Top of Data shown
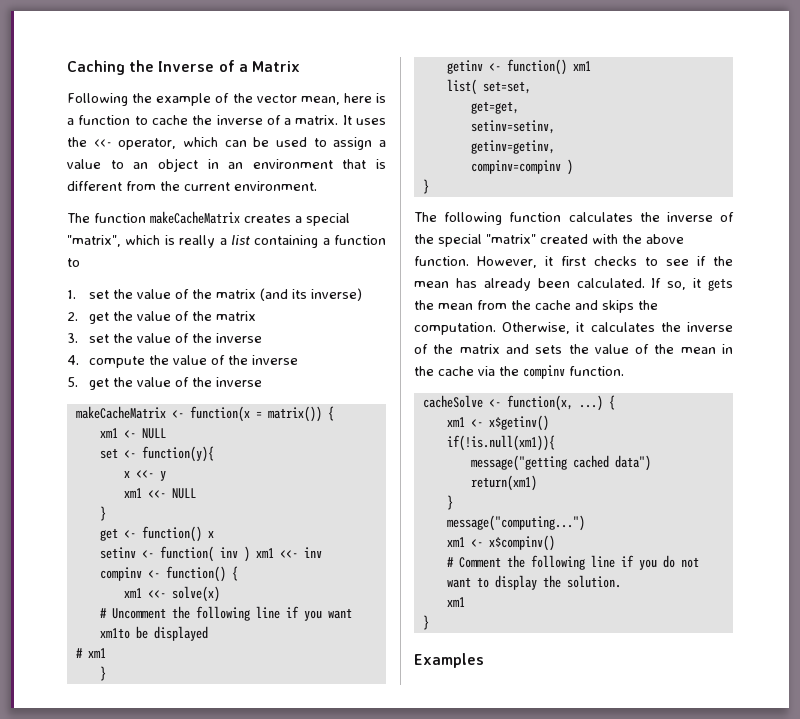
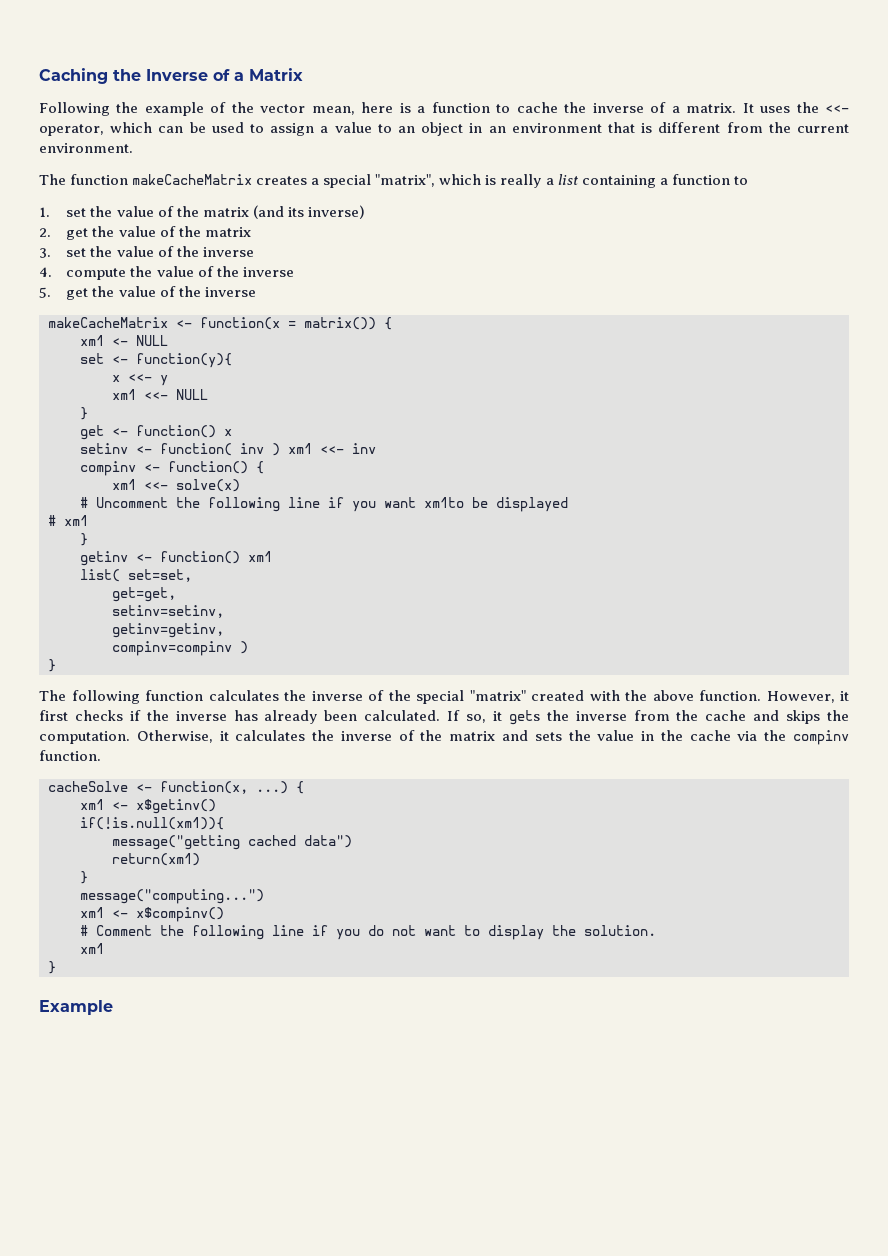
[645,257,689,266] to see -> (123, 715) none
[414,281,449,288] mean -> [175,711,227,721] inverse
[438,303,473,310] mean -> [575,711,627,721] inverse
[635,344,716,354] of the mean -> (635, 735) none
[414,653,484,668] Examples -> [39,1000,113,1015] Example

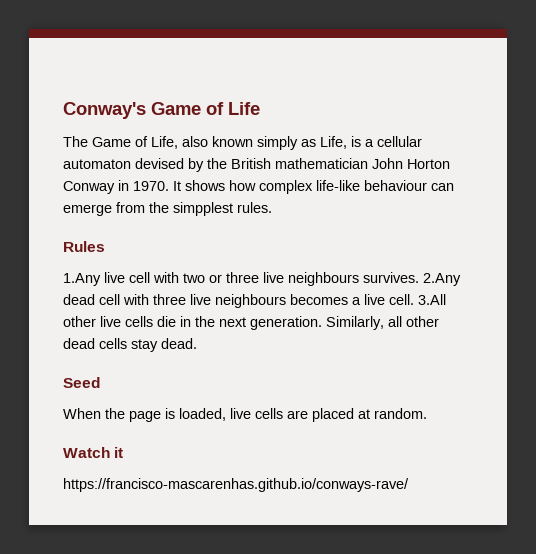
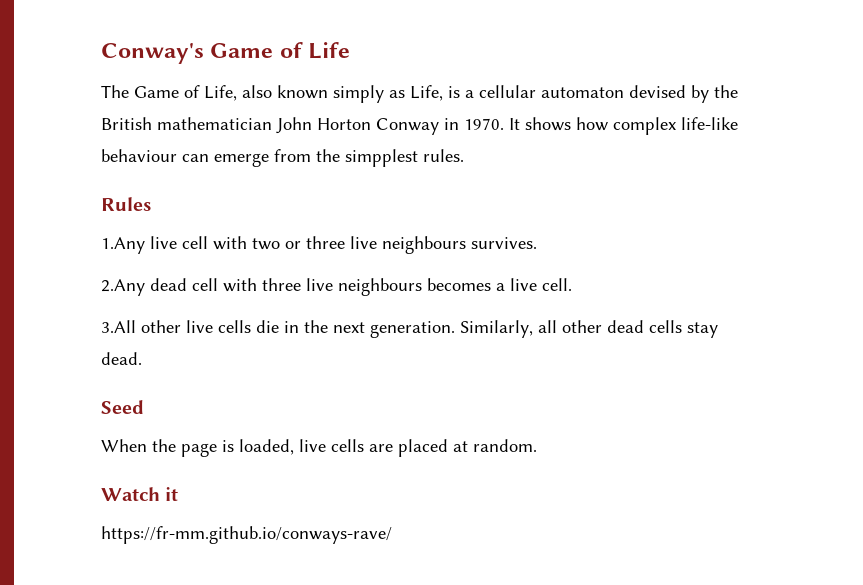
(419, 277) none -> (537, 243) //
(414, 299) none -> (572, 284) //
[63,478,409,492] https://francisco-mascarenhas.github.io/conways-rave/ -> [101,526,392,544] https://fr-mm.github.io/conways-rave/

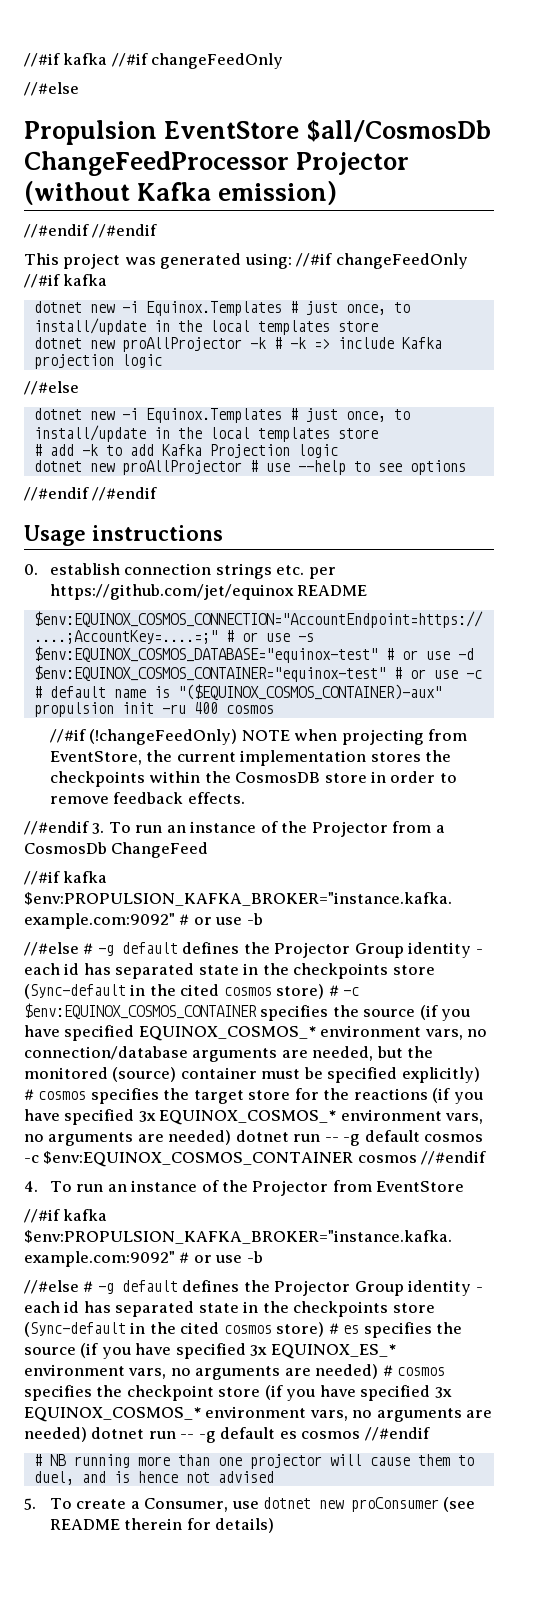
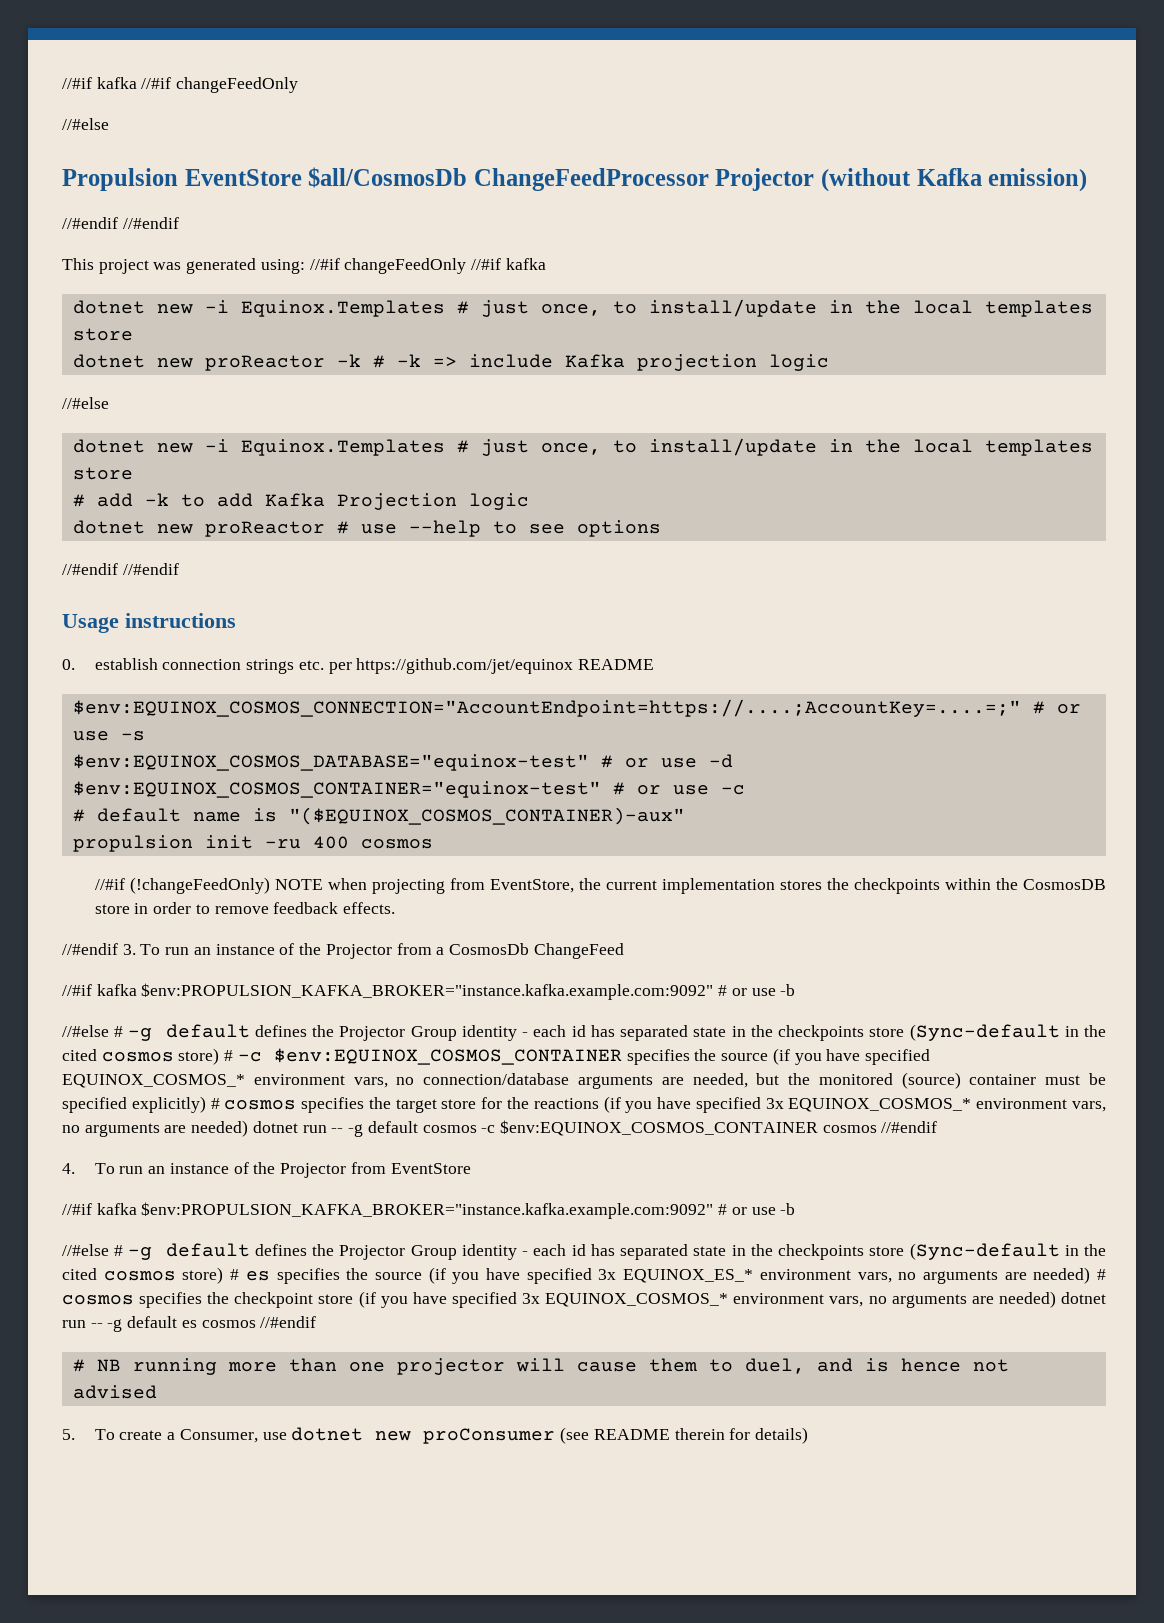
[121,337,242,352] proAllProjector -> [204,355,325,371] proReactor
[121,460,242,475] proAllProjector -> [204,521,325,537] proReactor

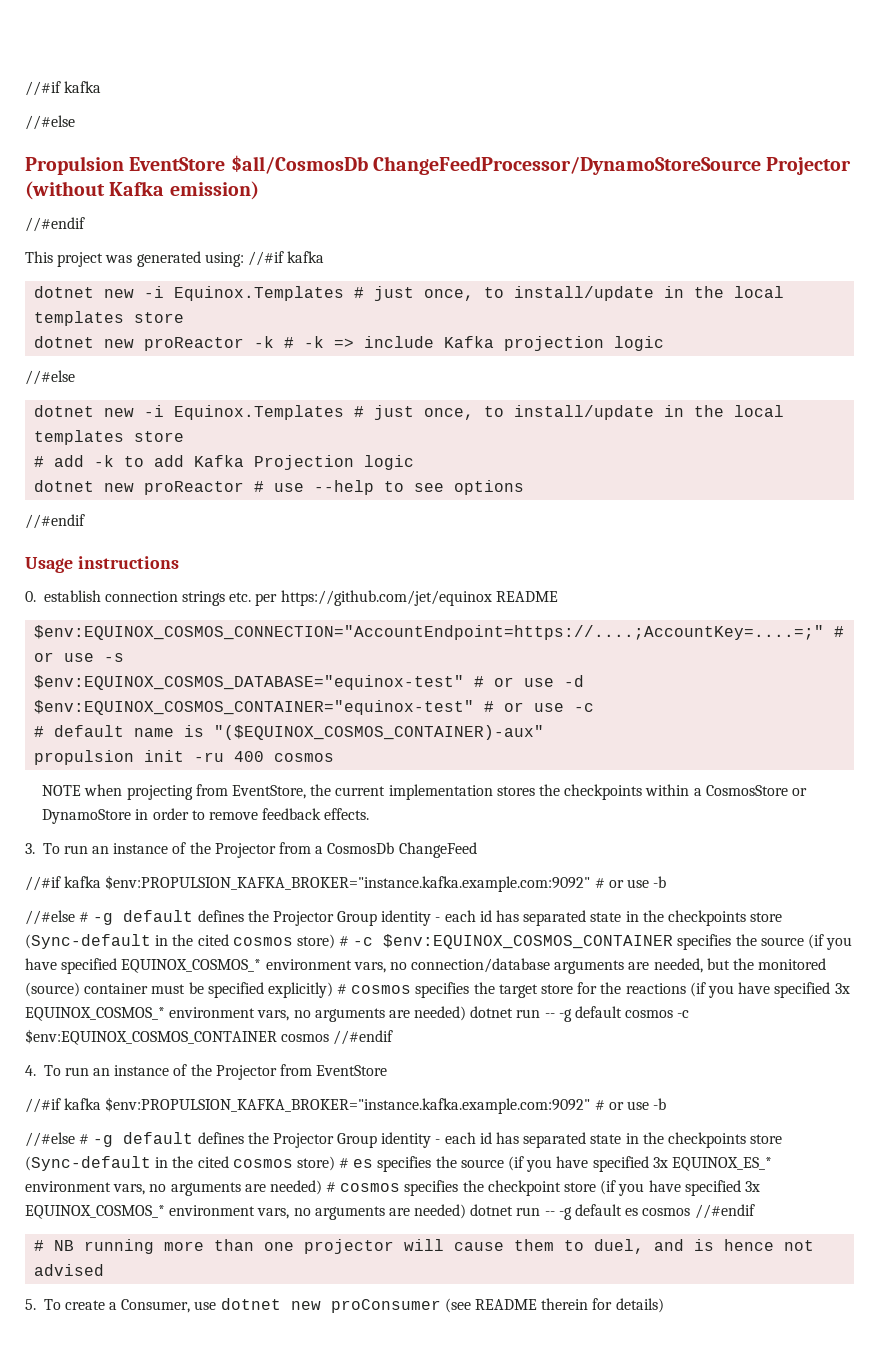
[62,77,299,93] //#if kafka //#if changeFeedOnly -> [25,81,102,96] //#if kafka
[473,168,709,191] ChangeFeedProcessor -> [372,156,761,175] ChangeFeedProcessor/DynamoStoreSource
[122,217,179,229] //#endif -> (85, 224) none
[344,258,502,274] changeFeedOnly //#if -> (284, 258) none
[122,563,179,575] //#endif -> (85, 521) none
[94,877,270,894] //#if (!changeFeedOnly) -> (335, 757) none
[995,878,1106,890] [94,904,130,914] the CosmosDB store -> [693,785,807,796] [42,809,132,824] a CosmosStore or DynamoStore
[62,943,118,955] //#endif -> (370, 814) none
Bottom of Data shown
** What is expected **
What is wanted is an exact copy of the lines above from the one containing "(419, 277) none -> (537, 243) //" through the one containing "[122,217,179,229] //#endif -> (85, 224) none", with no pictures in it.

** Written response **
(419, 277) none -> (537, 243) //
(414, 299) none -> (572, 284) //
[63,478,409,492] https://francisco-mascarenhas.github.io/conways-rave/ -> [101,526,392,544] https://fr-mm.github.io/conways-rave/

[121,337,242,352] proAllProjector -> [204,355,325,371] proReactor
[121,460,242,475] proAllProjector -> [204,521,325,537] proReactor

[62,77,299,93] //#if kafka //#if changeFeedOnly -> [25,81,102,96] //#if kafka
[473,168,709,191] ChangeFeedProcessor -> [372,156,761,175] ChangeFeedProcessor/DynamoStoreSource
[122,217,179,229] //#endif -> (85, 224) none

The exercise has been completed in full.